Version difference data

##########

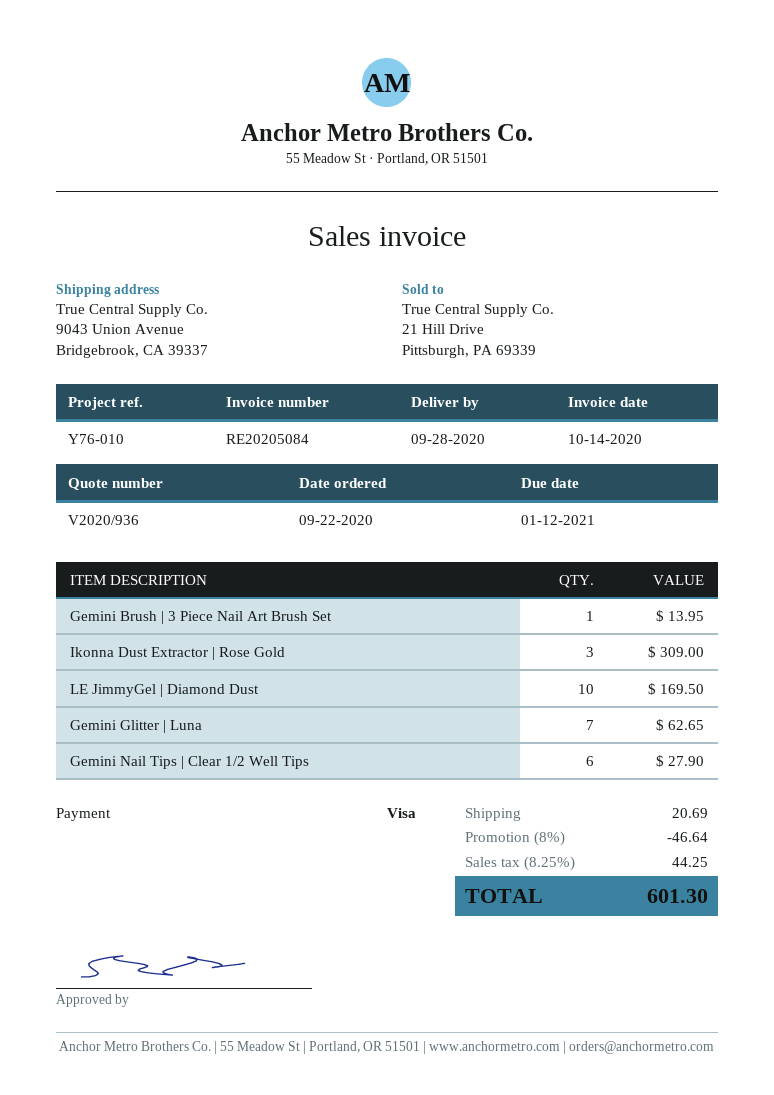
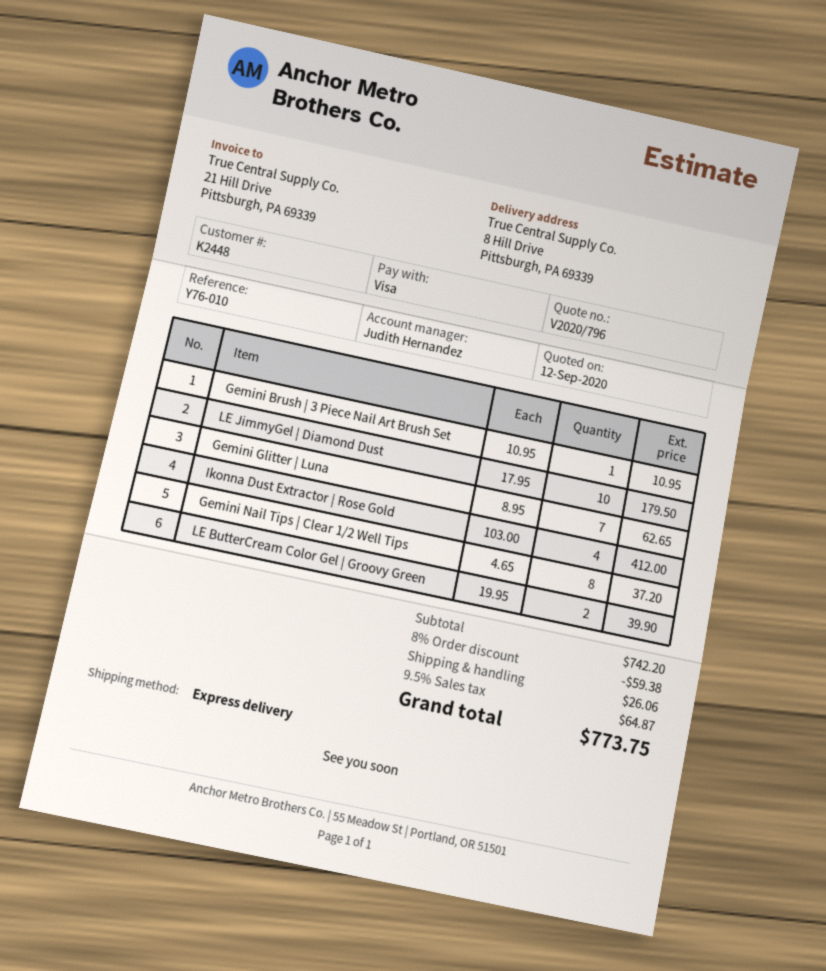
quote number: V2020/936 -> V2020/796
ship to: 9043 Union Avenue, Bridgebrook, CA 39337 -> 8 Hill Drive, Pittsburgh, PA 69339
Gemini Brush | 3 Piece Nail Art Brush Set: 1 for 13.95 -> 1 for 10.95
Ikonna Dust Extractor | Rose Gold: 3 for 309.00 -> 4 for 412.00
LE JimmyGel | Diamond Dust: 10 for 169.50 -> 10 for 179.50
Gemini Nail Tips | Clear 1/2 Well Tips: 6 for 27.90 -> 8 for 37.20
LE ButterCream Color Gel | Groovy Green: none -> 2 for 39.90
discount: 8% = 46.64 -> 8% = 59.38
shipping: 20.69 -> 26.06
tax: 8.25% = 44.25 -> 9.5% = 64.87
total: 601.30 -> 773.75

##########

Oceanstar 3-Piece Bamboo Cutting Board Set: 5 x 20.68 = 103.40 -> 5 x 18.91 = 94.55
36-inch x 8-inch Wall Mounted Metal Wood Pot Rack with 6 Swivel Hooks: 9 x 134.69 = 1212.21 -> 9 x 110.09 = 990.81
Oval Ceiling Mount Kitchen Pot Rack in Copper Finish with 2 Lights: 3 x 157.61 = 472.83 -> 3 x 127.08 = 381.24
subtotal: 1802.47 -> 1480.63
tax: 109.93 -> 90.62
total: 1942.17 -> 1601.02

##########

Problem description - Repeat word for word the lines above that run from the line containing "Gemini Nail Tips" through the line containing "total: 601.30 -> 773.75", both ends included, and nothing else.

Output for this exercise -
Gemini Nail Tips | Clear 1/2 Well Tips: 6 for 27.90 -> 8 for 37.20
LE ButterCream Color Gel | Groovy Green: none -> 2 for 39.90
discount: 8% = 46.64 -> 8% = 59.38
shipping: 20.69 -> 26.06
tax: 8.25% = 44.25 -> 9.5% = 64.87
total: 601.30 -> 773.75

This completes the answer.